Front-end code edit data
○ ○ ○ ○ ○

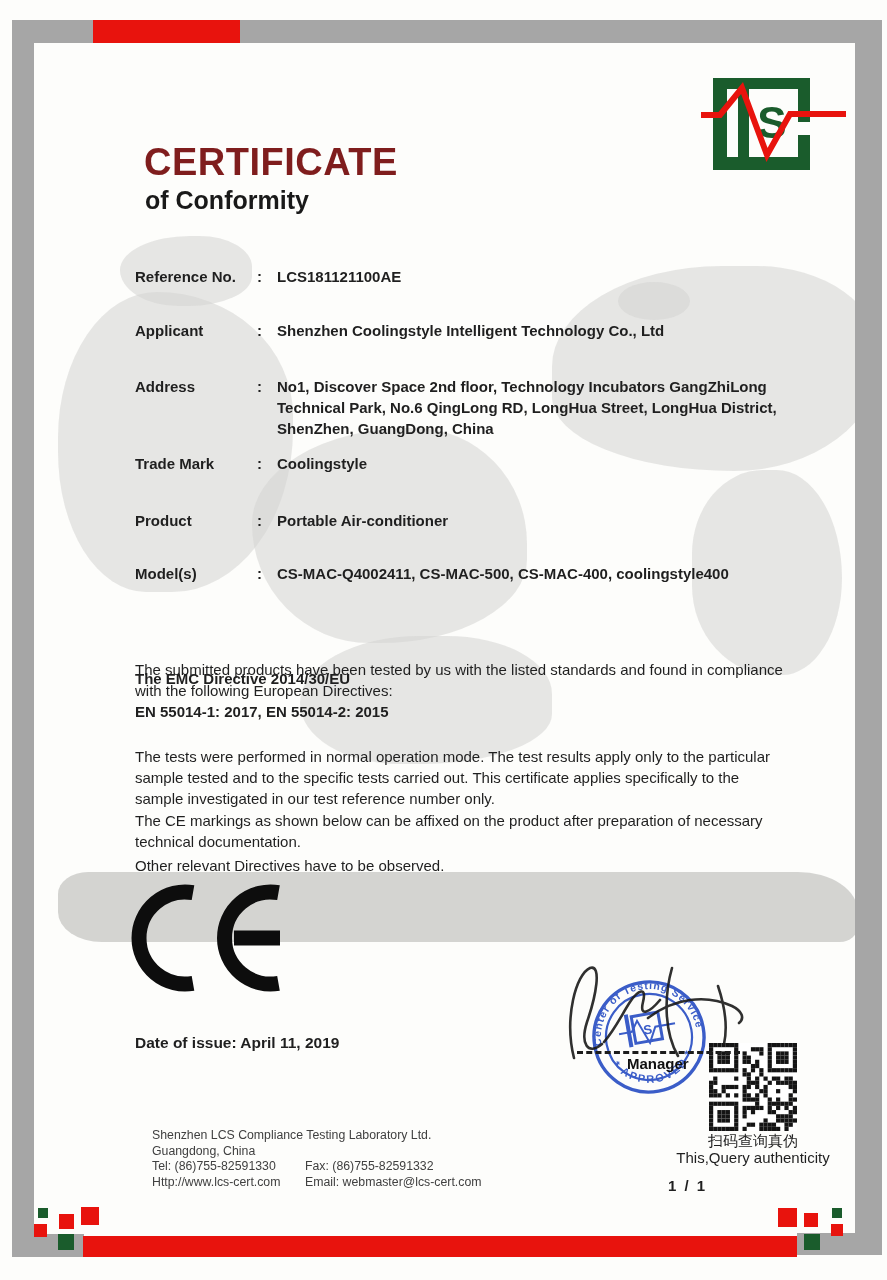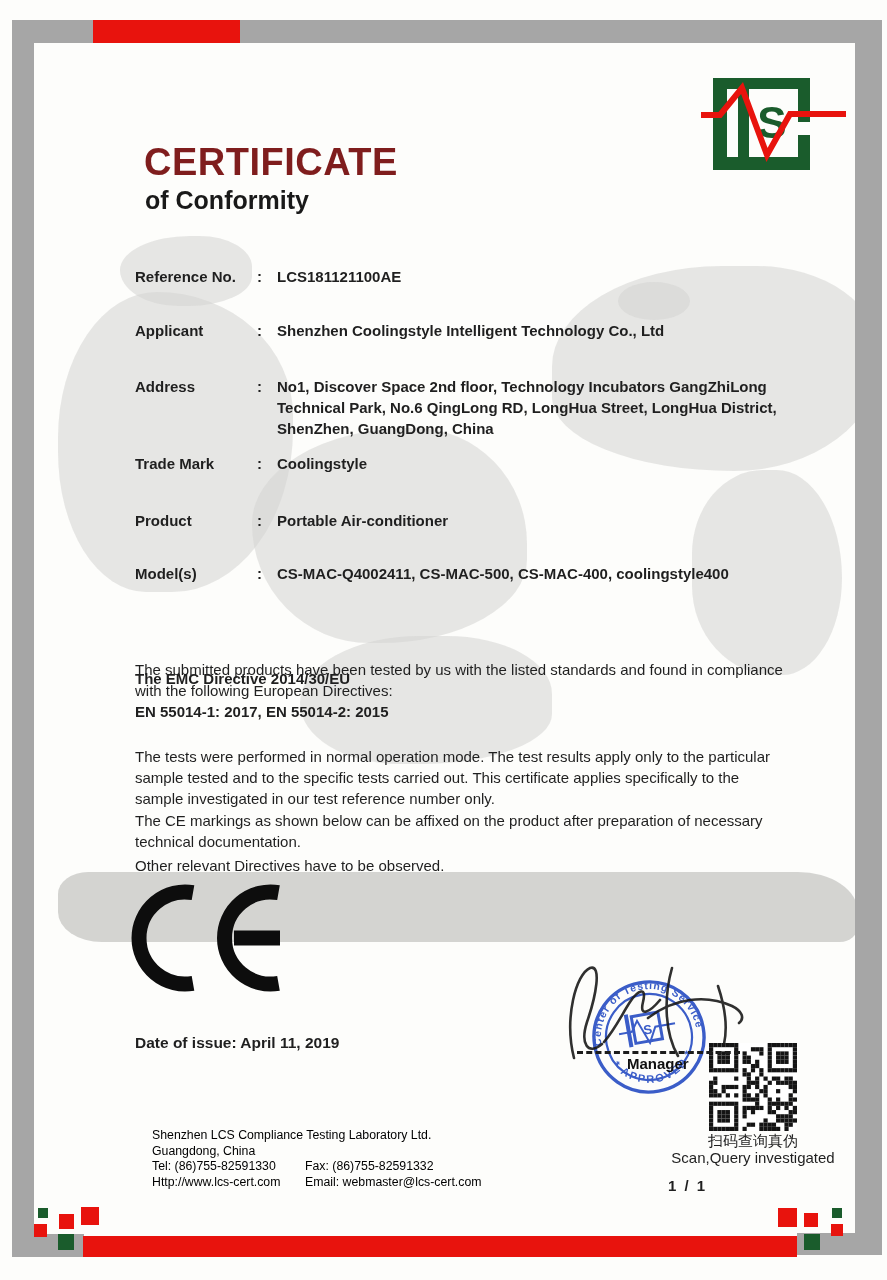--- a/index.html
+++ b/index.html
@@ -26,21 +26,21 @@
   .z{z-index:5;}
   .title{left:144px;top:141px;font-size:38px;font-weight:bold;letter-spacing:.5px;color:#7f1d1d;}
   .subtitle{left:145px;top:186px;font-size:25px;font-weight:bold;color:#191919;}
   .field-row{position:absolute;left:135px;width:648px;display:flex;font-size:15px;font-weight:bold;line-height:21px;z-index:5;}
   .field-row .lbl{width:122px;flex:none;}
   .field-row .sep{width:20px;flex:none;}
   .field-row .val{flex:1;}
   .para{position:absolute;left:135px;width:650px;font-size:15px;line-height:21px;z-index:5;}
   .para.bold{font-weight:bold;}
   .date-line{left:135px;top:1034px;font-size:15.5px;font-weight:bold;z-index:5;}
-  .footer{left:152px;top:1128px;font-size:12.3px;line-height:15.6px;z-index:5;color:#000000;}
+  .footer{left:152px;top:1128px;font-size:12.3px;line-height:15.6px;z-index:5;color:#404040;}
   .footer .cols{display:flex;}
   .footer .c1{width:153px;}
   .page-num{left:668px;top:1177px;font-size:15px;font-weight:bold;letter-spacing:2px;z-index:5;}
   .qr-captions{left:653px;top:1132px;width:200px;text-align:center;font-size:15px;font-weight:normal;line-height:17px;z-index:6;}
   
   .stamp-wrap{left:589px;top:977px;width:120px;height:120px;z-index:6;transform:rotate(-10deg);opacity:.92;}
   .dash-line{left:577px;top:1051px;width:163px;border-top:3px dashed #1c1c1c;z-index:7;}
   .manager{left:627px;top:1055px;font-size:15px;font-weight:bold;color:#101010;z-index:8;}
   .sig-wrap{left:552px;top:956px;width:215px;height:118px;z-index:9;}
   .qr-wrap{left:709px;top:1043px;width:88px;height:88px;z-index:6;background:#fff;}
@@ -385,21 +385,21 @@
       <rect x="0" y="80" width="4" height="4" fill="#141414"></rect>
       <rect x="4" y="80" width="4" height="4" fill="#141414"></rect>
       <rect x="8" y="80" width="4" height="4" fill="#141414"></rect>
       <rect x="12" y="80" width="4" height="4" fill="#141414"></rect>
       <rect x="16" y="80" width="4" height="4" fill="#141414"></rect>
       <rect x="20" y="80" width="4" height="4" fill="#141414"></rect>
       <rect x="24" y="80" width="4" height="4" fill="#141414"></rect>
     </svg>
   <div class="abs qr-captions">
     <div>扫码查询真伪</div>
-    <div>Scan,Query investigated</div>
+    <div>This,Query authenticity</div>
   </div>
 
   <div class="abs footer">
     <div>Shenzhen LCS Compliance Testing Laboratory Ltd.</div>
     <div>Guangdong, China</div>
     <div class="cols">
       <span class="c1">Tel: (86)755-82591330</span>
       <span>Fax: (86)755-82591332</span>
     </div>
     <div class="cols">

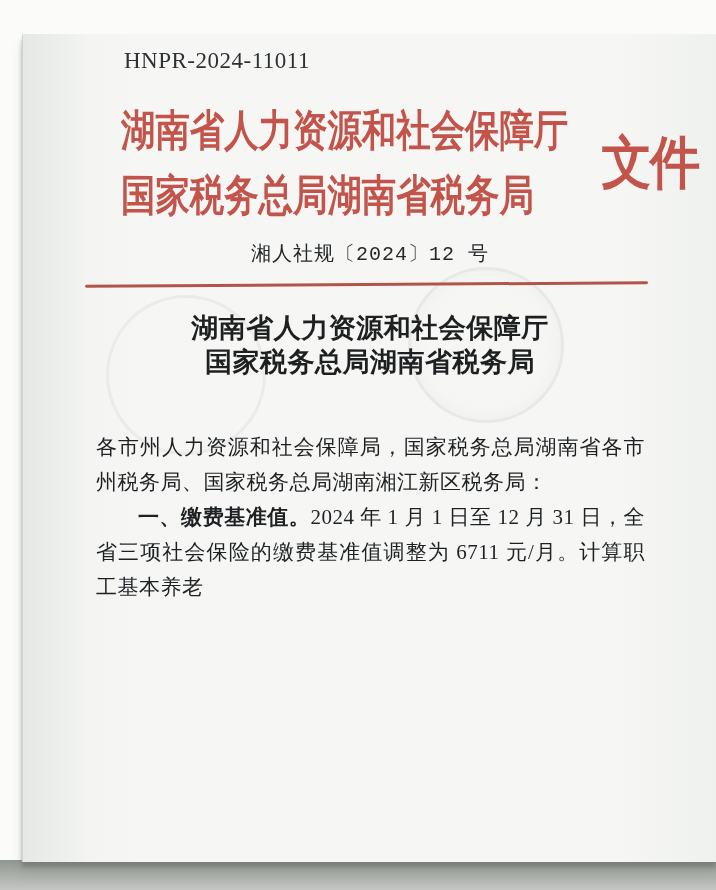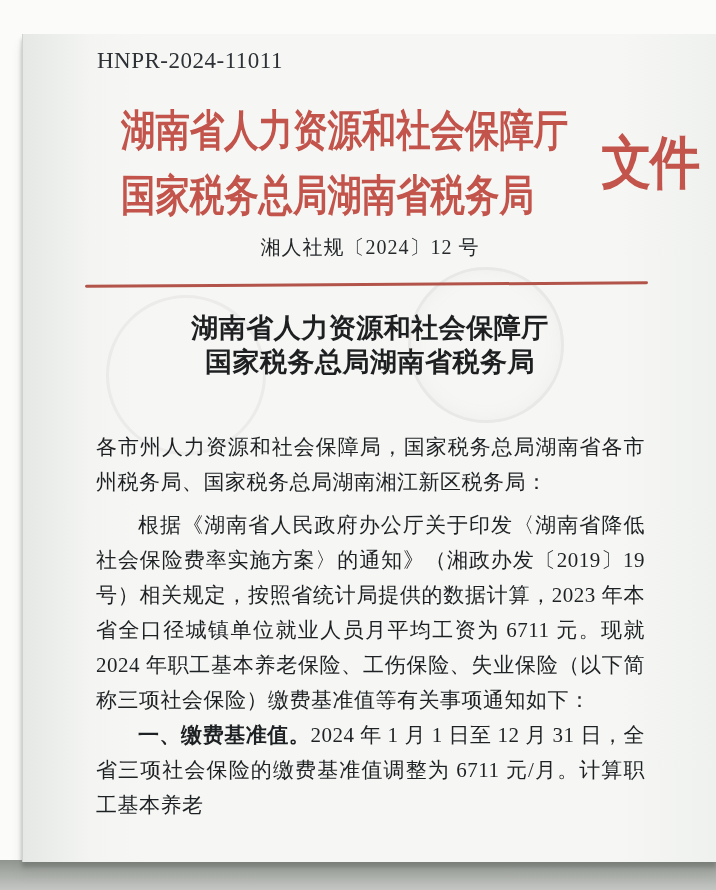--- a/index.html
+++ b/index.html
@@ -53,21 +53,21 @@
     box-shadow: inset 0 0 18px rgba(150,140,150,.08);
   }
   .seal-b {
     left: 83px; top: 261px;
     width: 160px; height: 160px;
     border: 3px solid rgba(150,140,150,.10);
   }
 
   .doc-id {
     position: absolute;
-    left: 74px; top: 14px;
+    left: 101px; top: 14px;
     font-size: 23px;
     letter-spacing: .5px;
     color: #2e3236;
   }
 
   .letterhead {
     position: absolute;
     left: 98px; top: 64px;
     display: flex;
     align-items: center;
@@ -85,26 +85,27 @@
   .wenjian {
     font-weight: 700;
     font-size: 57px;
     margin-left: -85px;
     transform: scaleX(.88);
     letter-spacing: -2px;
   }
 
   .issue-number {
     position: absolute;
-    left: 66px; top: 200px;
+    left: 66px; top: 206px;
     width: 562px;
     text-align: center;
     font-size: 20px;
     letter-spacing: 1px;
     color: #25292c;
+    font-family: Liberation Mono, monospace;
   }
 
   .red-rule {
     position: absolute;
     left: 62px; top: 249px;
     width: 563px;
     height: 3px;
     background: var(--rule-red, #b3544a);
     transform: rotate(-0.35deg);
     border-radius: 2px;
@@ -162,18 +163,17 @@
 
     <div class="red-rule"></div>
 
     <div class="doc-title">
       <div>湖南省人力资源和社会保障厅</div>
       <div>国家税务总局湖南省税务局</div>
     </div>
 
     <div class="body-text">
       <p class="para-salutation">各市州人力资源和社会保障局，国家税务总局湖南省各市州税务局、国家税务总局湖南湘江新区税务局：</p>
-      <p class="para-intro">根据《湖南省人民政府办公厅关于印发〈湖南省降低社会保险费率实施方案〉的通知》（湘政办发〔2019〕19 号）相关规定，按照省统计局提供的数据计算，2023 年本省全口径城镇单位就业人员月平均工资为 6711 元。现就 2024 年职工基本养老保险、工伤保险、失业保险（以下简称三项社会保险）缴费基准值等有关事项通知如下：</p>
       <p class="para-item"><span class="item-lead">一、缴费基准值。</span><span>2024 年 1 月 1 日至 12 月 31 日，全省三项社会保险的缴费基准值调整为 6711 元/月。计算职工基本养老</span></p>
     </div>
 
   </div>
 </div>
 
 </body></html>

○ ○ ○ ○ ○

Assignment: Once a line of the records is found to contain "display", copy it out.

Answer section:
   .field-row{position:absolute;left:135px;width:648px;display:flex;font-size:15px;font-weight:bold;line-height:21px;z-index:5;}
   .footer .cols{display:flex;}
     display: flex;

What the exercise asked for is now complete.